BMI (Body Mass Index) measures weight relative to height: BMI = kg/m². For imperial units: BMI = (lbs × 703) / (inches²). WHO categories: Underweight (<18.5), Normal (18.5–24.9), Overweight (25–29.9), Obese (≥30). It's a population-level screening tool — not a direct measure of body fat.

What's the difference between BMR and TDEE?

BMR (Basal Metabolic Rate) is the calories your body burns at complete rest to sustain basic functions: breathing, circulation, cell repair. TDEE (Total Daily Energy Expenditure) is your BMR multiplied by an activity factor. TDEE is the number to use when planning your diet — it represents all the calories you actually burn in a day.

How many calories should I eat to lose weight?

A safe calorie deficit is 500 kcal/day below your TDEE, resulting in approximately 0.5 kg (1 lb) of fat loss per week. A 1,000 kcal/day deficit targets ~1 kg/week, but this may not be sustainable. Never go below 1,200 kcal/day (women) or 1,500 kcal/day (men) without medical supervision — extremely low intakes cause muscle loss and nutrient deficiencies.

What macronutrient split should I use?

A standard balanced split is 25–30% protein, 45–55% carbohydrates, and 20–30% fat. For weight loss, higher protein (30–35%) helps preserve muscle during a deficit. For muscle gain, 25–30% protein with 50–55% carbs provides fuel for training. Protein: 4 kcal/g, Carbs: 4 kcal/g, Fat: 9 kcal/g.

Is BMI accurate for athletes and muscular people?

No — BMI can significantly overestimate body fat in people with high muscle mass. Muscle is denser than fat, so an athlete may have a high BMI while having excellent body composition. Similarly, BMI can underestimate body fat in older adults who've lost muscle. Use BMI alongside other metrics like waist circumference, body fat percentage, or a DEXA scan for a complete picture.

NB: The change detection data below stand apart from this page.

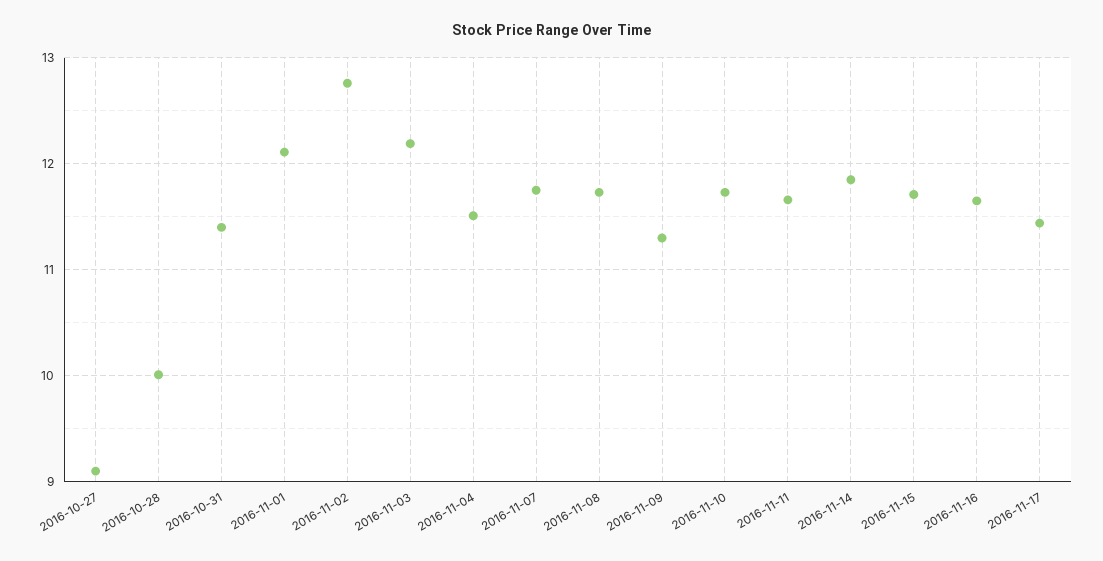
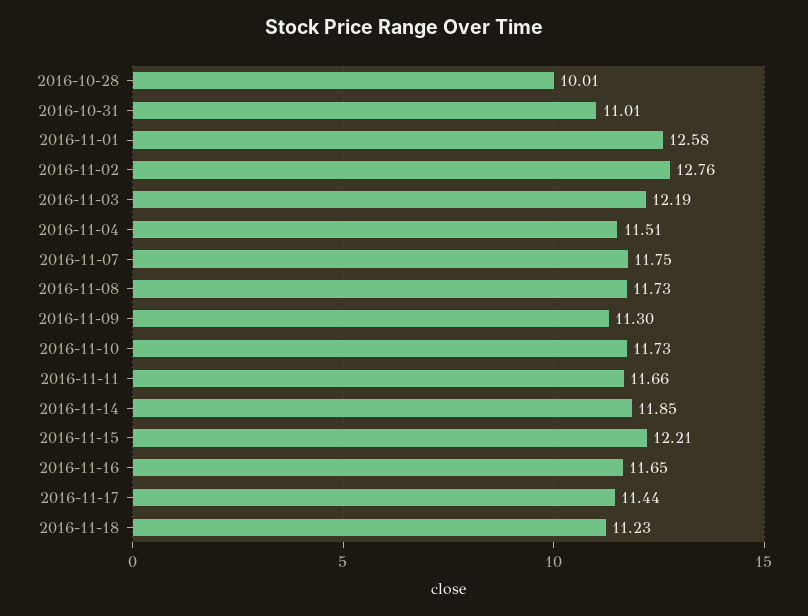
2016-10-27: 9.1 -> none
2016-10-31: 11.4 -> 11.01
2016-11-01: 12.1 -> 12.58
2016-11-15: 11.7 -> 12.21
2016-11-18: none -> 11.23

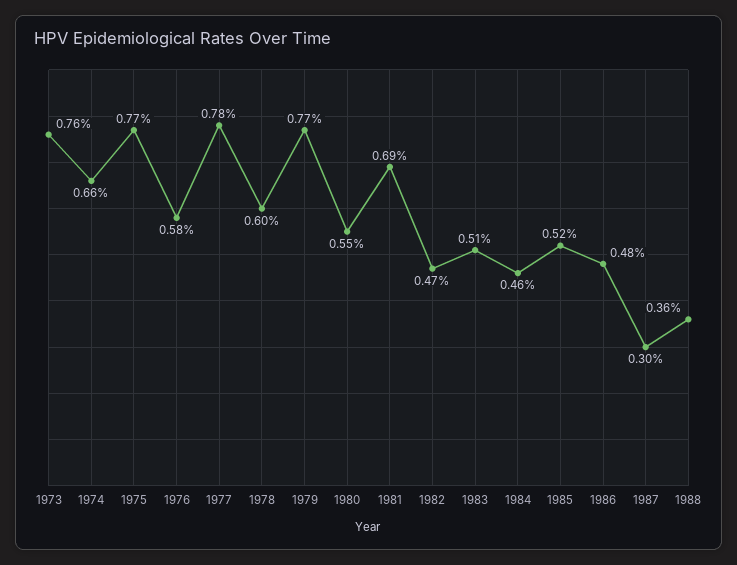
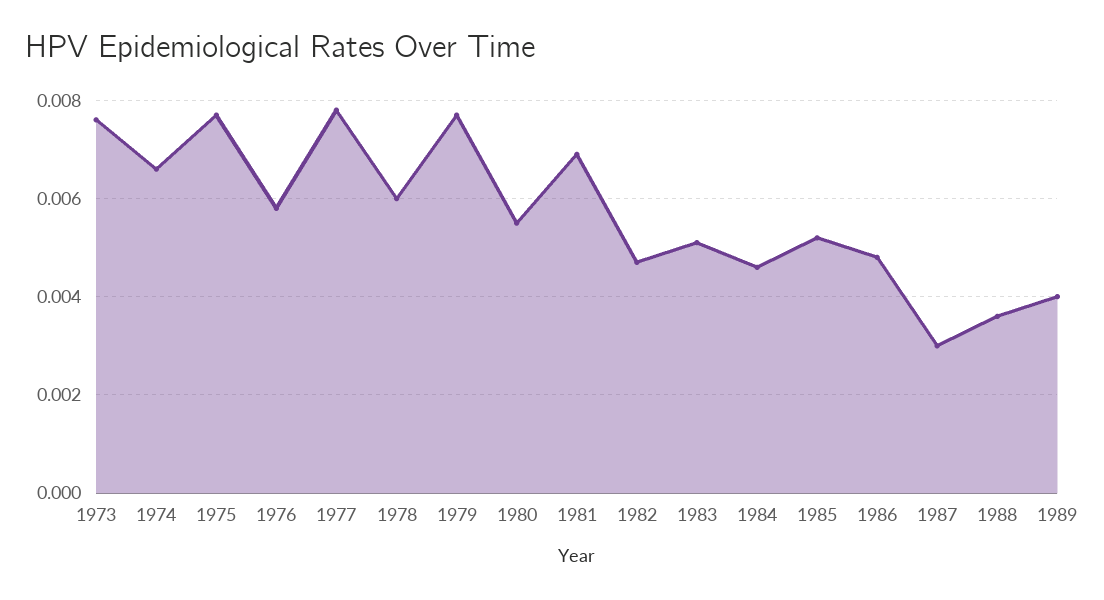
1989: none -> 0.004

Why does this use the Mifflin-St Jeor formula?

The Mifflin-St Jeor equation (1990) has been validated as more accurate than the older Harris-Benedict formula (1919) for predicting resting metabolic rate. Multiple studies show it predicts BMR within ±10% for most adults. The Harris-Benedict formula tends to overestimate BMR by 5–15% for average adults.